## Reduced Memory Multi-Pass (RMMP) Algorithm
*"Algorithms for Sparse Linear Classifiers in the Massive Data Setting"*, 2008 

**modified shooting algorithm**

- goal: $\beta$ that satisfies $ \max_\beta (\beta ^ T \Psi \beta + \beta ^ T \theta - \gamma ||\beta||_1) $

- "The vector $\Omega$ in the algorithm is defined as $\Omega = 2 \Psi ' \beta + \theta$, where $\Psi '$ is the matrix $\Psi$ with its diagonal entries set to zero. This vector is related to the gradient of the differentiable part of the objective function and consequently can be used for optimality checking."
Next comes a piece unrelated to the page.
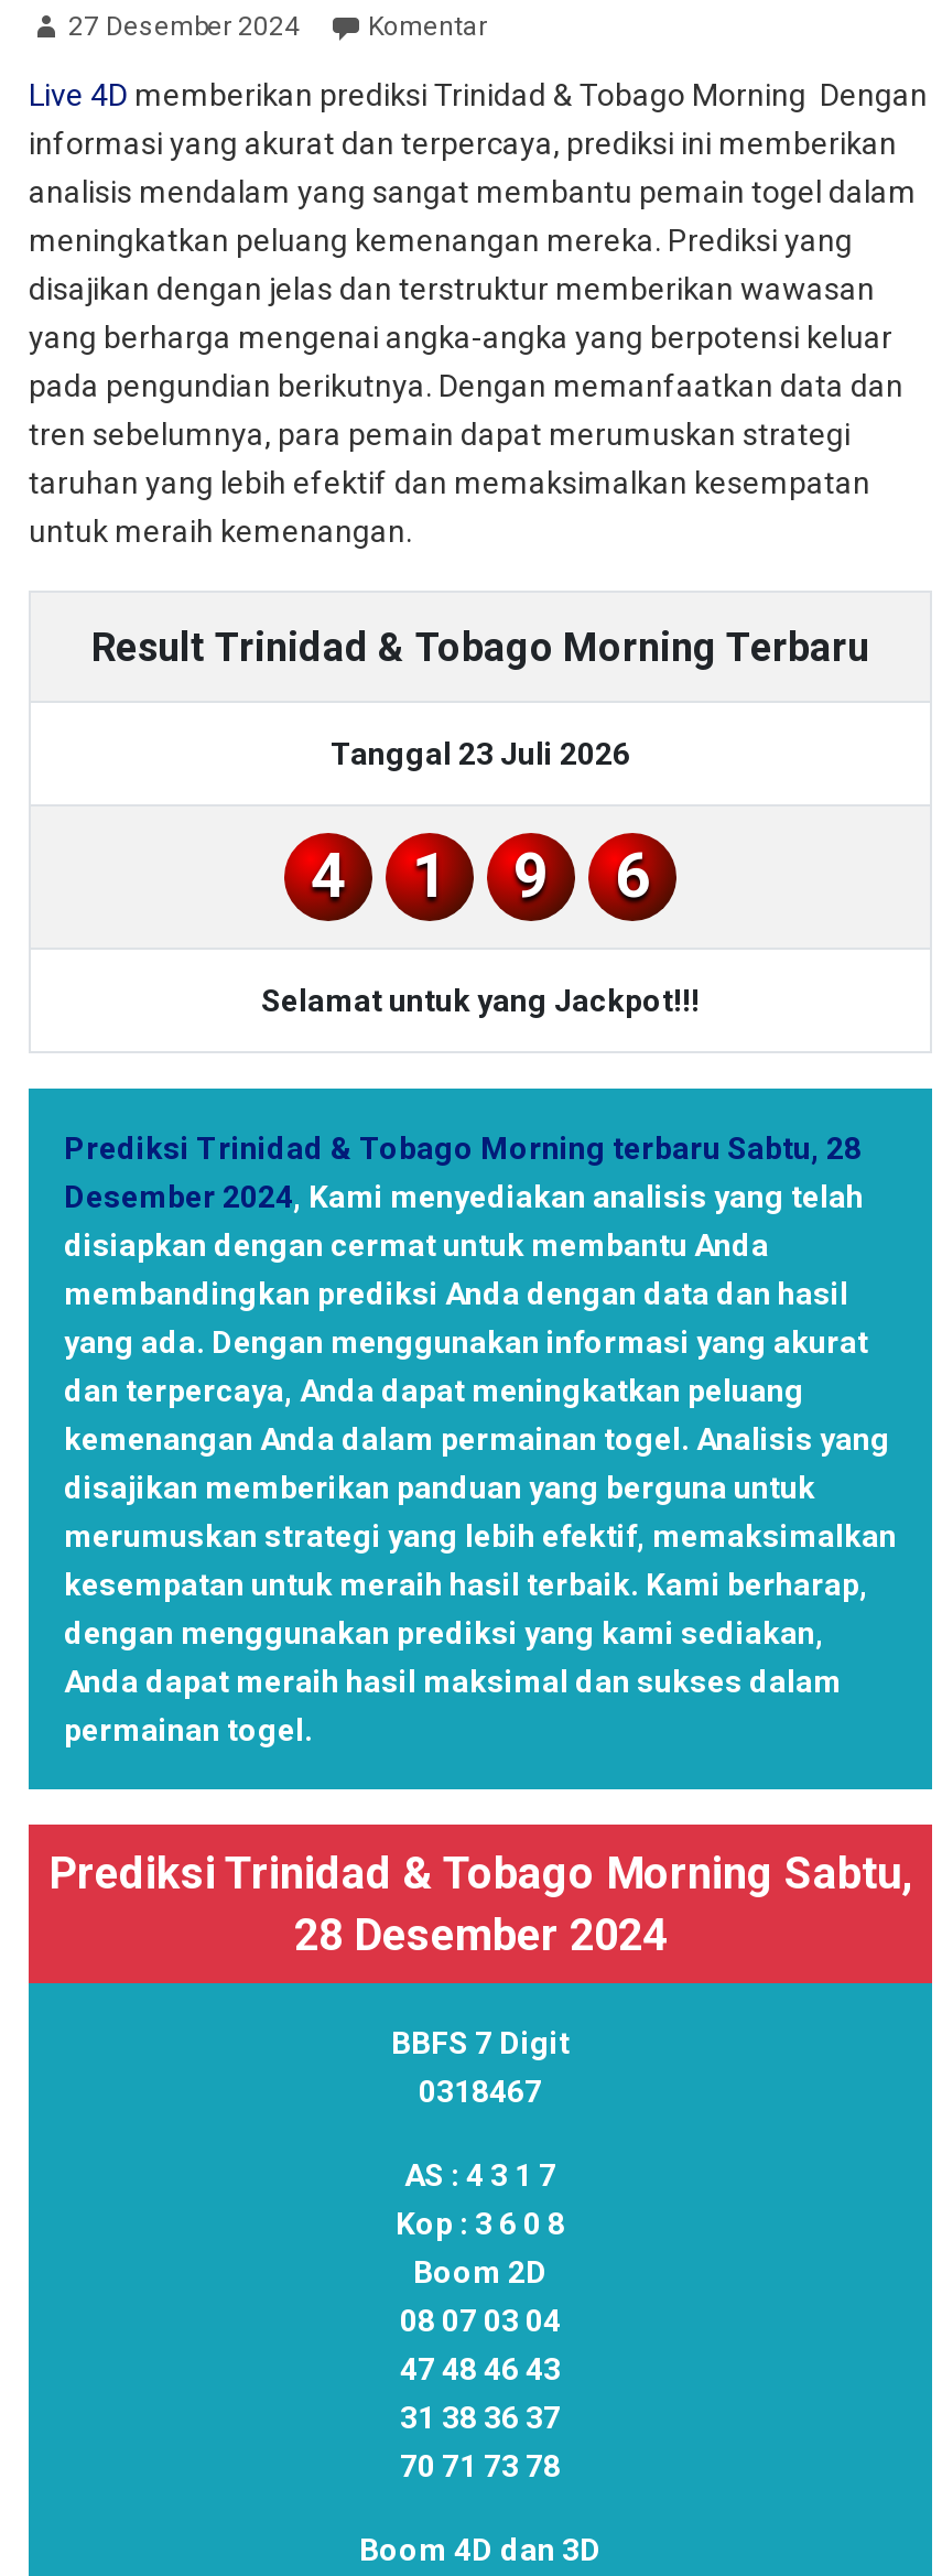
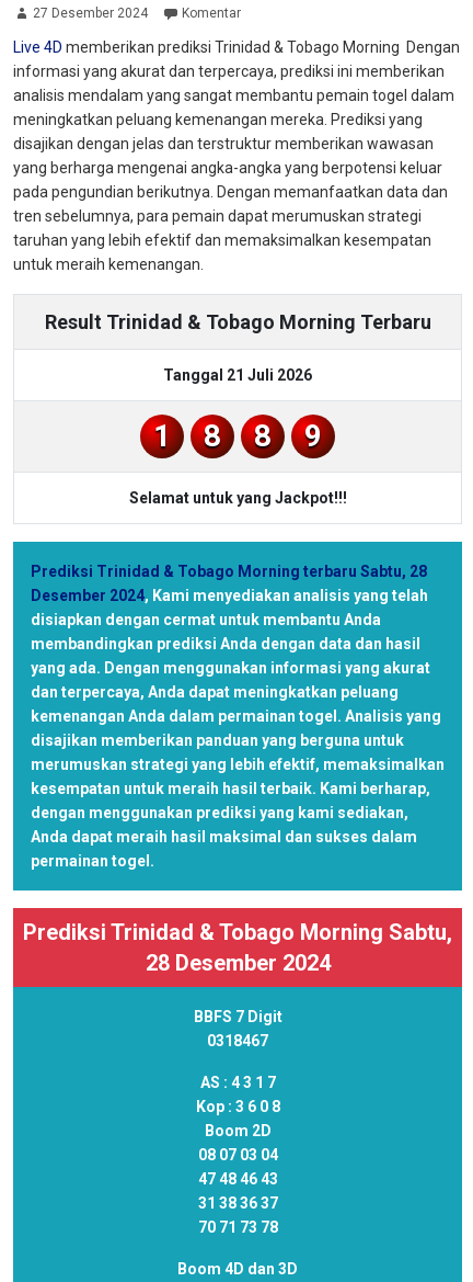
[311,735,630,911] Tanggal 23 Juli 2026 | 4 -> [163,366,312,383] Tanggal 21 Juli 2026
[615,839,650,911] 6 -> none
none -> [204,417,272,454] 8 | 8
- "While one can think of numerous stopping criteria for the algorithm, in this paper we stop when successive iterates are sufficiently close to each other (relatively, and with respect to the L2). 
More precisely, we declare convergence whenever
$||\beta_i - \beta_{i-1}||_2 / ||\beta_{i-1}||_2$
is less than some user specified tolerance. Note that $\beta_i$ is the parameter vector at iteration $i$, which is obtained after cycling through and updating all $d$ components once.


![modified shooting pseudocode](images/shooting-pseudocode.png)

**the reduced memory multi-pass (RMMP) algorithm**
![rmmp pseudocode](<images/rmmp-pseudocode.png>)

for $y_i=1$

![ai for yi=1](images/ai-for-yi-1.png)

![bi for yi=1](images/bi-for-yi-1.png)

for $y_i=0$

![ai and bi for yi=0](images/ai-bi-for-yi-0.png)

$c$^ $= \beta_{i-1}^T x_i$

$\Phi$ is the link function, either logistic or probit.

In [22]:
import numpy as np

# ||Bi - Bi-1|| / ||Bi-1|| < tolerance
def has_converged(new_parameters, parameters, tolerance=1e-6):
    return (np.linalg.norm(new_parameters - parameters) / np.linalg.norm(parameters)) < tolerance


def modified_shooting(parameters, d, vector_stats, matrix_stats, tolerance=1e-6):
    print("Modified Shooting")
    # initialize new_parameters
    new_parameters = np.zeros_like(parameters)
    
    # create a new matrix_stats with the diagonals set to 0
    new_matrix_stats = matrix_stats.copy()
    new_matrix_stats[np.diag_indices(d)] = 0
    
    # initialize gradient_vector
    gradient_vector = np.zeros(d)
    
    counter = 0
    
    while True:
        for j in range(d):
            # update new_parameters based on tolerance
            if(abs(gradient_vector[j]  <= tolerance)):
                new_parameters[j] = 0
            elif gradient_vector[j] > tolerance:
                new_parameters[j] = (tolerance - gradient_vector[j]) / (2 * matrix_stats[j, j])
            elif gradient_vector[j] < -tolerance:
                new_parameters[j] = (- tolerance - gradient_vector[j]) / (2 * matrix_stats[j, j])
            
            # update gradient_vector
            gradient_vector = 2 * new_matrix_stats @ new_parameters + vector_stats
            print(f"MS: gradient_vector = {gradient_vector}")
        
        # check for convergence
        if has_converged(new_parameters, parameters, tolerance):
            break
        
        # update parameters
        parameters = new_parameters.copy()
        
        counter += 1
        if counter % 100 == 0:
            break
            print(f"MS: Iteration {counter}: parameters = {parameters}")
    return new_parameters



In [23]:
# logistic link function
def logit_model(x):
    return 1 / (1 + np.exp(-x))

def logit_model_derivative(x):
    return logit_model(x) * (1 - logit_model(x))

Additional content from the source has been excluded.